I’m going to see a doctor next week that I haven’t seen before my 2/2013 operation.  I know she will be pleased that I’ve lost weight, but she won’t know how much because since I last saw her I gained about 40 pounds and then lost over 70. In her eyes, I’ve lost about 30 lbs, but that is just a tiny part of the picture.

And then in September, I’m going to a high school reunion. Now that’s a funny one. I’m about 15 lbs heavier than I was when I graduated high school. I’m about 30 lbs less than my 10 year reunion. About 30 lbs heavier than my 20 year reunion. About 15 lbs less than my 25 reunion. You know what is funny and sad: That I remember my approximate weight for each reunion. What a waste of brain cells. So are people going to look at me and think “Wow, she got fat” or “Wow, she got fit?” I guess it depends on what version of me they remember. Actually, chances are they are going to be thinking about themselves and if they look fat, or bald, or old, or whatever.

My before pic.
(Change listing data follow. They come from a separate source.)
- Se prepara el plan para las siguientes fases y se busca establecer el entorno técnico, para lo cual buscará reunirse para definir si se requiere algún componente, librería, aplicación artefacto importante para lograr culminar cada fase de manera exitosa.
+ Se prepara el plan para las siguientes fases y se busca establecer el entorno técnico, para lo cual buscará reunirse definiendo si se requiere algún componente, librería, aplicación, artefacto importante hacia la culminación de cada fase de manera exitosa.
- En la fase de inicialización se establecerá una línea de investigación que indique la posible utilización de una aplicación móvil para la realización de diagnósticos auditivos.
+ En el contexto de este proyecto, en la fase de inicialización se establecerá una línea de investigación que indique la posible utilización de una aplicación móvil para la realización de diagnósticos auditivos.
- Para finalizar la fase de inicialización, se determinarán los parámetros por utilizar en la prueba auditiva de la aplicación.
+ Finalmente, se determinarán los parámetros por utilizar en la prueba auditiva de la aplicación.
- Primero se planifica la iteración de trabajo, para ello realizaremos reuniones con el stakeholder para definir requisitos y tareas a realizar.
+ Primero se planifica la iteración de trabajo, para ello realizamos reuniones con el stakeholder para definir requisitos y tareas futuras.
Yes, rocking' the double chin, but I make it look good.

My before pic. Yes, rocking’ the double chin, but I make it look good.

My after shot is actually a projection. I'm not there yet, but someday...

My after shot is actually a projection. I’m not there yet, but someday…










If you think nailing down a before is hard, how will I ever come up with an after? Obviously I would like to freeze time at that most perfect moment of fitness, when I’m at my lowest weight, but my best strength. How will I know when I get there? And what about the minute after that? And the day after that? And the month or year after that? I’ve lost over 100 lbs before. It didn’t make me happier. It didn’t last.

Here’s the thing: There is no after. There is no before. There is only now. I can only change the decisions I’m making now. Do I run or not? Do I make sure I eat my breakfast or not? Do I have popcorn and beer for dinner or not? (It’s a thing, really)

I can’t change what I did or didn’t do yesterday. That is done. I can only plan for what I want to do or not do tomorrow, but until tomorrow is now, I can’t know if I stuck to my plan or not. The only thing I can change is right now. This minute. Today.